SOURCE MATERIAL:
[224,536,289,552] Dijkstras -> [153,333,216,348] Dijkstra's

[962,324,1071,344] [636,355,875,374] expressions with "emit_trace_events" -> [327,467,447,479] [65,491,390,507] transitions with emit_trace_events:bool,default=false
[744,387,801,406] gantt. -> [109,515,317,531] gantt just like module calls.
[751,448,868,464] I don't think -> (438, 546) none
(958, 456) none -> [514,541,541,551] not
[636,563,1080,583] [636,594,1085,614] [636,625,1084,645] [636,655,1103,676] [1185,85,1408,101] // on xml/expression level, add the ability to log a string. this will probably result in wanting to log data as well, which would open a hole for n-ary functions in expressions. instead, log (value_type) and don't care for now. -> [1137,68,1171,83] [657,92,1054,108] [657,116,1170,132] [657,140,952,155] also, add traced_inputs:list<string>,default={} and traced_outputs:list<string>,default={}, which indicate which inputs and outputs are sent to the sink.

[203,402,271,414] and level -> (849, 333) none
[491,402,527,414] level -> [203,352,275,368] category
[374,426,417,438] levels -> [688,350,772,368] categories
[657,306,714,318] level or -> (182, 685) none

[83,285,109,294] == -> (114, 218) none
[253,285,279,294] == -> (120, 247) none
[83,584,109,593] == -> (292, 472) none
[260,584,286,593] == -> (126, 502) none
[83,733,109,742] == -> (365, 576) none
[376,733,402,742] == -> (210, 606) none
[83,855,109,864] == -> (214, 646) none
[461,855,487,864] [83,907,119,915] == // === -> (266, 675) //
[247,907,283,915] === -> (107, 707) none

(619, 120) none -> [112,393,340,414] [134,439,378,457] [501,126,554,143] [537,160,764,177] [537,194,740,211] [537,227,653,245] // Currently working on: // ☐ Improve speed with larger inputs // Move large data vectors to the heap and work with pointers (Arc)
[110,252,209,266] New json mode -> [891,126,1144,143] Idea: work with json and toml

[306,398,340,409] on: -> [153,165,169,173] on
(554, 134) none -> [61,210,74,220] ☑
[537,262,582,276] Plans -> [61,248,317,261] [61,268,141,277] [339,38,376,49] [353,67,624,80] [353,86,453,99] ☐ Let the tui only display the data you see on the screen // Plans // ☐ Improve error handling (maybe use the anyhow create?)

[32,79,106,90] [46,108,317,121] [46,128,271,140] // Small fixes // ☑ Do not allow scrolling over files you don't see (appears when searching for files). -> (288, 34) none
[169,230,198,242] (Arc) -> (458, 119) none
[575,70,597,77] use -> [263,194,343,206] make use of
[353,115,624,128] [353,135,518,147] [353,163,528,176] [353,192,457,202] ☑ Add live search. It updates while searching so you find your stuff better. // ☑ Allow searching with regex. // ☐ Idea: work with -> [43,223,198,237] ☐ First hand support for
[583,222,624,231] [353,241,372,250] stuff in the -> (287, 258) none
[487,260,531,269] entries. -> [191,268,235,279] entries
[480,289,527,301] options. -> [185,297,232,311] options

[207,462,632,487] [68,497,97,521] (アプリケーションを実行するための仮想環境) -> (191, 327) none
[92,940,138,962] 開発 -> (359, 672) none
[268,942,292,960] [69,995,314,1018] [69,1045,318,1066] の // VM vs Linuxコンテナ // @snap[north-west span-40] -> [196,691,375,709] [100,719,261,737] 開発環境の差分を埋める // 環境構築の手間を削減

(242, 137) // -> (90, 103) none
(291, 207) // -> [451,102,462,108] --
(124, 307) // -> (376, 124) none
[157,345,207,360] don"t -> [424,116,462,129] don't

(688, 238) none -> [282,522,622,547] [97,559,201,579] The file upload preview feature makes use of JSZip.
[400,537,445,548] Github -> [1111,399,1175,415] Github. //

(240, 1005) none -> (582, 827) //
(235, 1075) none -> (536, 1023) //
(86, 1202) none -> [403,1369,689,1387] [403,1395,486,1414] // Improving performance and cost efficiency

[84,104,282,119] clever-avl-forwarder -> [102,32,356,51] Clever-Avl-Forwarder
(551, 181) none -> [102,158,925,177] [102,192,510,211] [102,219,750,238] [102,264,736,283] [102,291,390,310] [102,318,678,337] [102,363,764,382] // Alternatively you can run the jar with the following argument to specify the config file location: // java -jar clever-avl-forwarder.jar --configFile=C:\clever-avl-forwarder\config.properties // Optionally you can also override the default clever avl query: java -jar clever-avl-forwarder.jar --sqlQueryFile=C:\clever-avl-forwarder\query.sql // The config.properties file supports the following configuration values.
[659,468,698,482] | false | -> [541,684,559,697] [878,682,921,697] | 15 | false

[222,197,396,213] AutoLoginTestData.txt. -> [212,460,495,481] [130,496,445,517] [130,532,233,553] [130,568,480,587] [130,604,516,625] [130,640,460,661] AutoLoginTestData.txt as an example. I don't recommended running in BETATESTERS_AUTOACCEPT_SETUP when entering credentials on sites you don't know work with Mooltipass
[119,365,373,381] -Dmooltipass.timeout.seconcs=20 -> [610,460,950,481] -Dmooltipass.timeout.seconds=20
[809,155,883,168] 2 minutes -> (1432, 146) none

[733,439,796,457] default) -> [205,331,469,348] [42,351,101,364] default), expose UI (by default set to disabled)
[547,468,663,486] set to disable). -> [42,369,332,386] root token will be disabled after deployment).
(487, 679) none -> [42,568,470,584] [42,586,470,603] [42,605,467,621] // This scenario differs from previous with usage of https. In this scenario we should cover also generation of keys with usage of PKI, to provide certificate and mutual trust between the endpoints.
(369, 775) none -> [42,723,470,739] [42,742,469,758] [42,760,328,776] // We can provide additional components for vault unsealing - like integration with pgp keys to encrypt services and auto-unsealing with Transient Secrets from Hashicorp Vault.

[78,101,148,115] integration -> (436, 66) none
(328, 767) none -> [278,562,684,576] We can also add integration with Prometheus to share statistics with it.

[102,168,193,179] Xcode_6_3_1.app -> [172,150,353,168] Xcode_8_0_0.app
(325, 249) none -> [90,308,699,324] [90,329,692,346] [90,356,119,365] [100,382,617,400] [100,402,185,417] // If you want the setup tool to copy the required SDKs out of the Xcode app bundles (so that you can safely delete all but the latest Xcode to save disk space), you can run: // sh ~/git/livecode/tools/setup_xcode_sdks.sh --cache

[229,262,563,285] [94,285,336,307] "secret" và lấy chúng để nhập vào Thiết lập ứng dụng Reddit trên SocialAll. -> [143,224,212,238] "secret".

ASSIGNMENT: Using only the listing above, restate exactly the lines from the line containing "-> [424,116,462,129] don't" through the line containing "[659,468,698,482] | false", both included.

FINISHED TASK:
[157,345,207,360] don"t -> [424,116,462,129] don't

(688, 238) none -> [282,522,622,547] [97,559,201,579] The file upload preview feature makes use of JSZip.
[400,537,445,548] Github -> [1111,399,1175,415] Github. //

(240, 1005) none -> (582, 827) //
(235, 1075) none -> (536, 1023) //
(86, 1202) none -> [403,1369,689,1387] [403,1395,486,1414] // Improving performance and cost efficiency

[84,104,282,119] clever-avl-forwarder -> [102,32,356,51] Clever-Avl-Forwarder
(551, 181) none -> [102,158,925,177] [102,192,510,211] [102,219,750,238] [102,264,736,283] [102,291,390,310] [102,318,678,337] [102,363,764,382] // Alternatively you can run the jar with the following argument to specify the config file location: // java -jar clever-avl-forwarder.jar --configFile=C:\clever-avl-forwarder\config.properties // Optionally you can also override the default clever avl query: java -jar clever-avl-forwarder.jar --sqlQueryFile=C:\clever-avl-forwarder\query.sql // The config.properties file supports the following configuration values.
[659,468,698,482] | false | -> [541,684,559,697] [878,682,921,697] | 15 | false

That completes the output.